LEVALLOIS-PERRET (Hauts-de-Seine) (Reuters) – Plastic Omnium expects to be able to double its hydrogen order book within a year, currently around four billion euros, thanks in particular to the unexpected reinforcement of the market American, said Tuesday the general manager of the New Energies division of the automotive supplier.
Plastic Omnium has also significantly increased its market forecast for this electrical technology in North America. By 2030, the region should weigh a third of the world market, on a par with Europe and Asia, whereas until now the United States accounted for a negligible quantity in the projections.
“For 18 months, things have largely turned around with the famous IRA (Inflation Reduction Act) which subsidizes, in a rather heavy way, a certain number of economic sectors, including the establishment of green energy production, and the hydrogen falls right in there,” said Marc Perraudin during a press briefing on the group’s strategy.
A long-standing specialist in fuel tanks, Plastic Omnium has undertaken to diversify its activities to no longer depend solely on internal combustion vehicles, by developing, for example, in pressurized hydrogen storage and fuel cells.
This technology is called, according to the group, to coexist with that of battery-powered vehicles.

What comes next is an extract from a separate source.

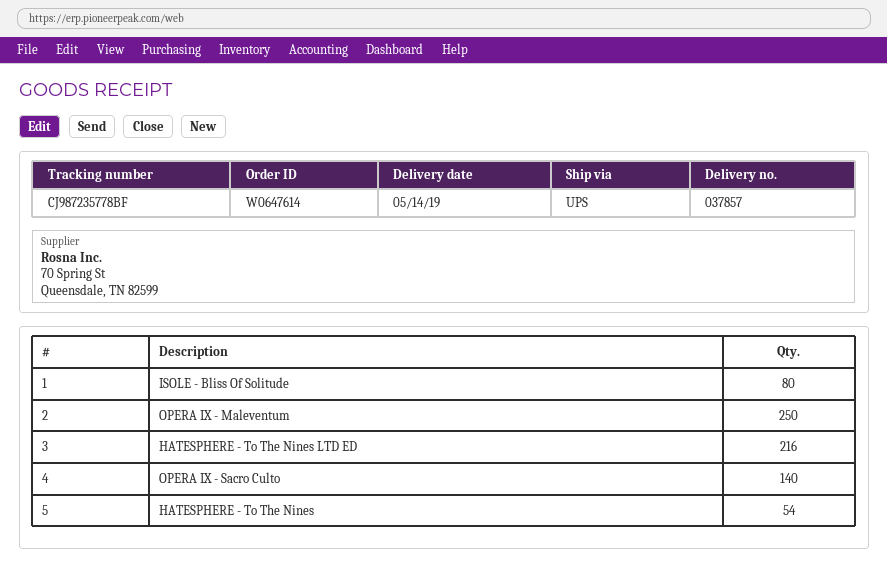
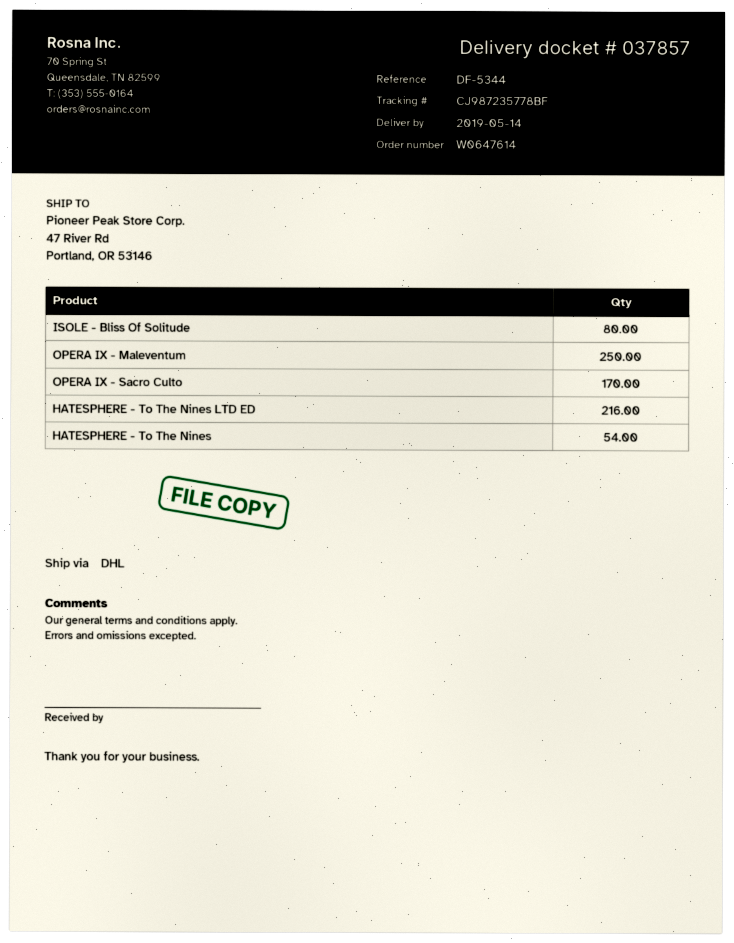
shipping method: UPS -> DHL
OPERA IX - Sacro Culto: 140 -> 170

Hydrogen, which makes it possible to produce electricity on board by rejecting only water, is better suited to heavy machinery – large pick-ups, buses, trucks and regional trains – while battery electricity will remain in the majority for cars.
Plastic Omnium announced in April that it had won a mega-order of 2.4 billion euros in the United States for hydrogen systems intended for commercial vehicles.
This contract, signed with a manufacturer whose identity the supplier did not specify, will require the construction by 2026 of a new plant – the tenth of the group in hydrogen – probably in the Midwest, has continued Marc Perraudin.
“It’s not the IRA that incites us, the IRA is causing a craze for the hydrogen that serves us,” said Laurent Favre, CEO of Plastic Omnium, on the subject of arbitration between the States- United, Asia and Europe for future investment.
“It’s a strategic choice that is not based on subsidies, but on an analysis of the market. Since we want to continue to grow, there are probably many more sources of growth in America, in Asia, in North Africa and throughout the Mediterranean belt, than in Europe.”